## Exercise brief
Once the pictures are removed, restate the data below word for word.

## Task material
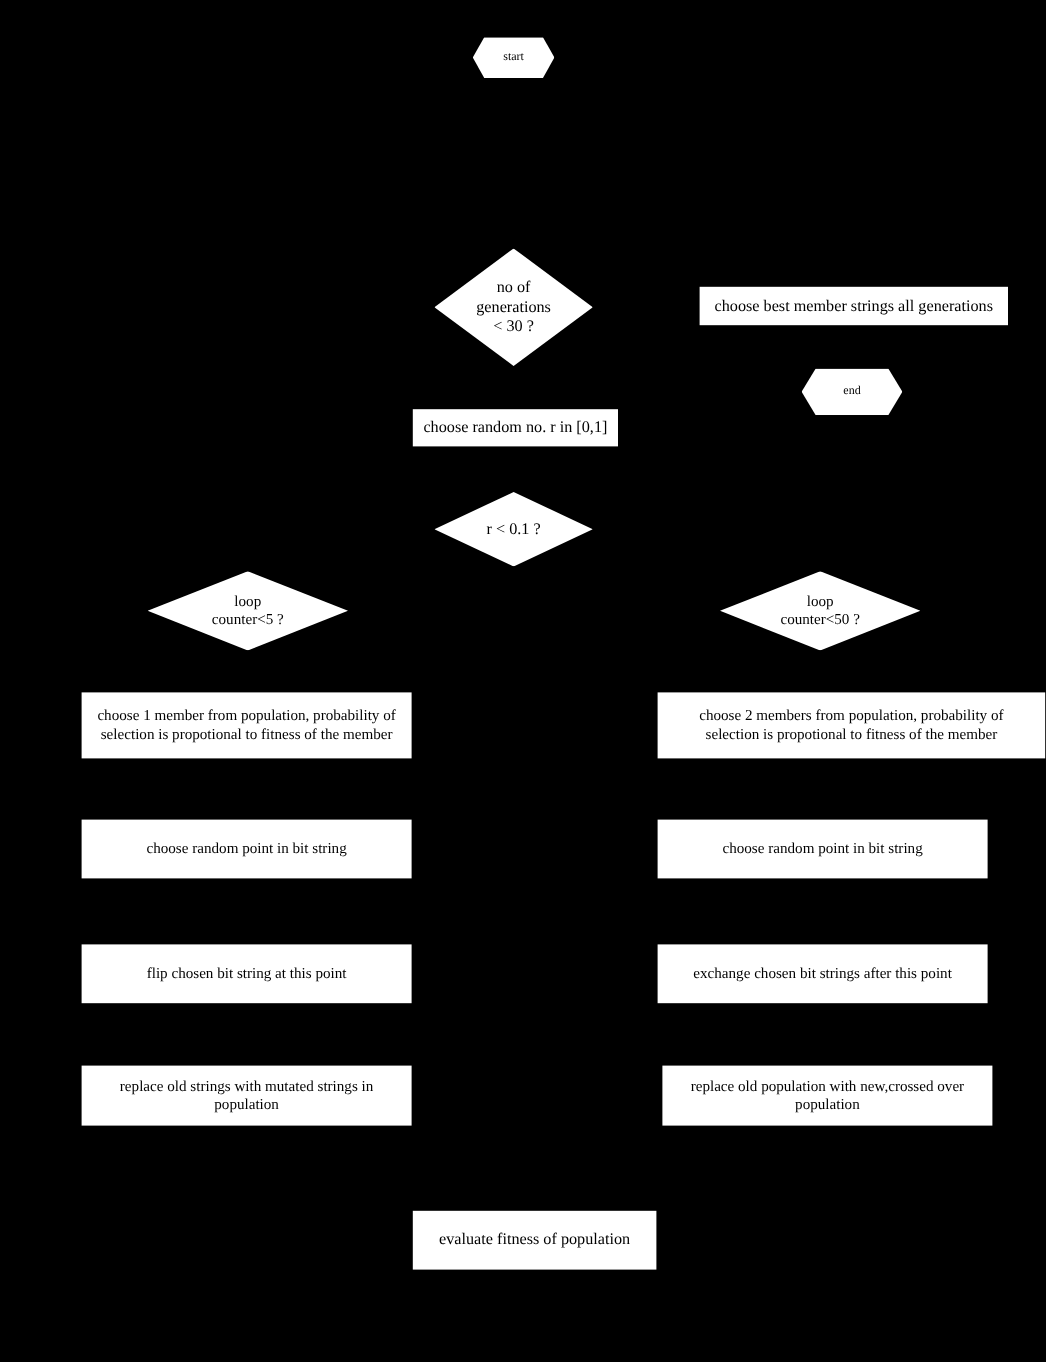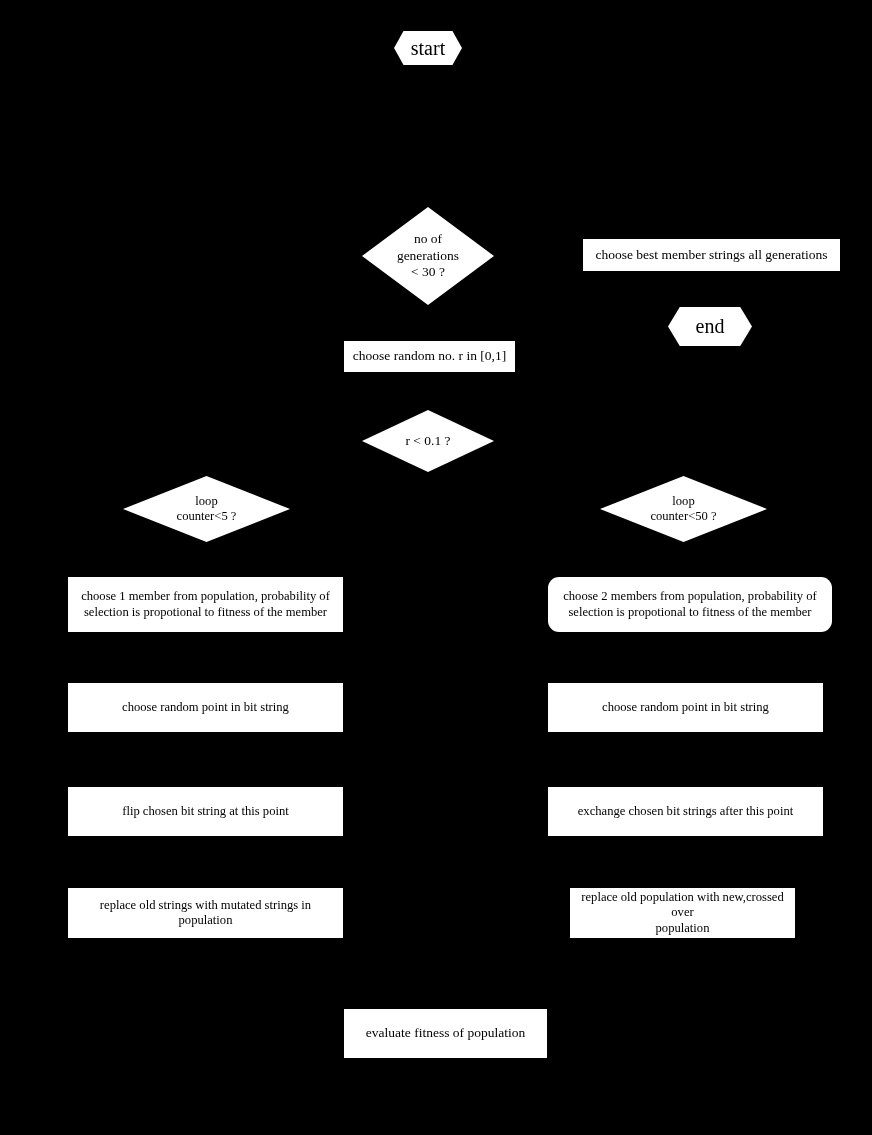--- a/index.html
+++ b/index.html
@@ -40,21 +40,21 @@
   }
   
   .parallelogram {
     clip-path: polygon(19% 0%, 100% 0%, 81% 100%, 0% 100%);
   }
   
   .diamond {
     clip-path: polygon(50% 0%, 100% 50%, 50% 100%, 0% 50%);
   }
   .rect { }
-  .f14 { font-size: 20px; }
+  .f14 { font-size: 10px; }
   .f13 { font-size: 13.5px; }
   .f12 { font-size: 12.6px; }
 </style>
 </head>
 <body>
 
 <div id="canvas">
 
   <div class="node terminator f14" style="left:394px; top:31px; width:68px; height:34px;">
     <span class="txt">start</span>
@@ -91,21 +91,21 @@
   <div class="node diamond f12" style="left:600px; top:476px; width:167px; height:66px;">
     <span class="txt">loop
 counter&lt;50 ?</span>
   </div>
 
   <div class="node rect f12" style="left:68px; top:577px; width:275px; height:55px;">
     <span class="txt">choose 1 member from population, probability of
 selection is propotional to fitness of the member</span>
   </div>
 
-  <div class="node rect f12" style="left:548px; top:577px; width:284px; height:55px;border-radius:11px;">
+  <div class="node rect f12" style="left:548px; top:577px; width:323px; height:55px;">
     <span class="txt">choose 2 members from population, probability of
 selection is propotional to fitness of the member</span>
   </div>
 
   <div class="node rect f12" style="left:68px; top:683px; width:275px; height:49px;">
     <span class="txt">choose random point in bit string</span>
   </div>
 
   <div class="node rect f12" style="left:548px; top:683px; width:275px; height:49px;">
     <span class="txt">choose random point in bit string</span>
@@ -117,21 +117,21 @@
 
   <div class="node rect f12" style="left:548px; top:787px; width:275px; height:49px;">
     <span class="txt">exchange chosen bit strings after this point</span>
   </div>
 
   <div class="node rect f12" style="left:68px; top:888px; width:275px; height:50px;">
     <span class="txt">replace old strings with mutated strings in
 population</span>
   </div>
 
-  <div class="node rect f12" style="left:570px; top:888px; width:225px; height:50px;">
+  <div class="node rect f12" style="left:552px; top:888px; width:275px; height:50px;">
     <span class="txt">replace old population with new,crossed over
 population</span>
   </div>
 
   <div class="node rect f13" style="left:344px; top:1009px; width:203px; height:49px;">
     <span class="txt">evaluate fitness of population</span>
   </div>
 
 </div>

## Your response
--- a/index.html
+++ b/index.html
@@ -40,21 +40,21 @@
   }
   
   .parallelogram {
     clip-path: polygon(19% 0%, 100% 0%, 81% 100%, 0% 100%);
   }
   
   .diamond {
     clip-path: polygon(50% 0%, 100% 50%, 50% 100%, 0% 50%);
   }
   .rect { }
-  .f14 { font-size: 20px; }
+  .f14 { font-size: 10px; }
   .f13 { font-size: 13.5px; }
   .f12 { font-size: 12.6px; }
 </style>
 </head>
 <body>
 
 <div id="canvas">
 
   <div class="node terminator f14" style="left:394px; top:31px; width:68px; height:34px;">
     <span class="txt">start</span>
@@ -91,21 +91,21 @@
   <div class="node diamond f12" style="left:600px; top:476px; width:167px; height:66px;">
     <span class="txt">loop
 counter&lt;50 ?</span>
   </div>
 
   <div class="node rect f12" style="left:68px; top:577px; width:275px; height:55px;">
     <span class="txt">choose 1 member from population, probability of
 selection is propotional to fitness of the member</span>
   </div>
 
-  <div class="node rect f12" style="left:548px; top:577px; width:284px; height:55px;border-radius:11px;">
+  <div class="node rect f12" style="left:548px; top:577px; width:323px; height:55px;">
     <span class="txt">choose 2 members from population, probability of
 selection is propotional to fitness of the member</span>
   </div>
 
   <div class="node rect f12" style="left:68px; top:683px; width:275px; height:49px;">
     <span class="txt">choose random point in bit string</span>
   </div>
 
   <div class="node rect f12" style="left:548px; top:683px; width:275px; height:49px;">
     <span class="txt">choose random point in bit string</span>
@@ -117,21 +117,21 @@
 
   <div class="node rect f12" style="left:548px; top:787px; width:275px; height:49px;">
     <span class="txt">exchange chosen bit strings after this point</span>
   </div>
 
   <div class="node rect f12" style="left:68px; top:888px; width:275px; height:50px;">
     <span class="txt">replace old strings with mutated strings in
 population</span>
   </div>
 
-  <div class="node rect f12" style="left:570px; top:888px; width:225px; height:50px;">
+  <div class="node rect f12" style="left:552px; top:888px; width:275px; height:50px;">
     <span class="txt">replace old population with new,crossed over
 population</span>
   </div>
 
   <div class="node rect f13" style="left:344px; top:1009px; width:203px; height:49px;">
     <span class="txt">evaluate fitness of population</span>
   </div>
 
 </div>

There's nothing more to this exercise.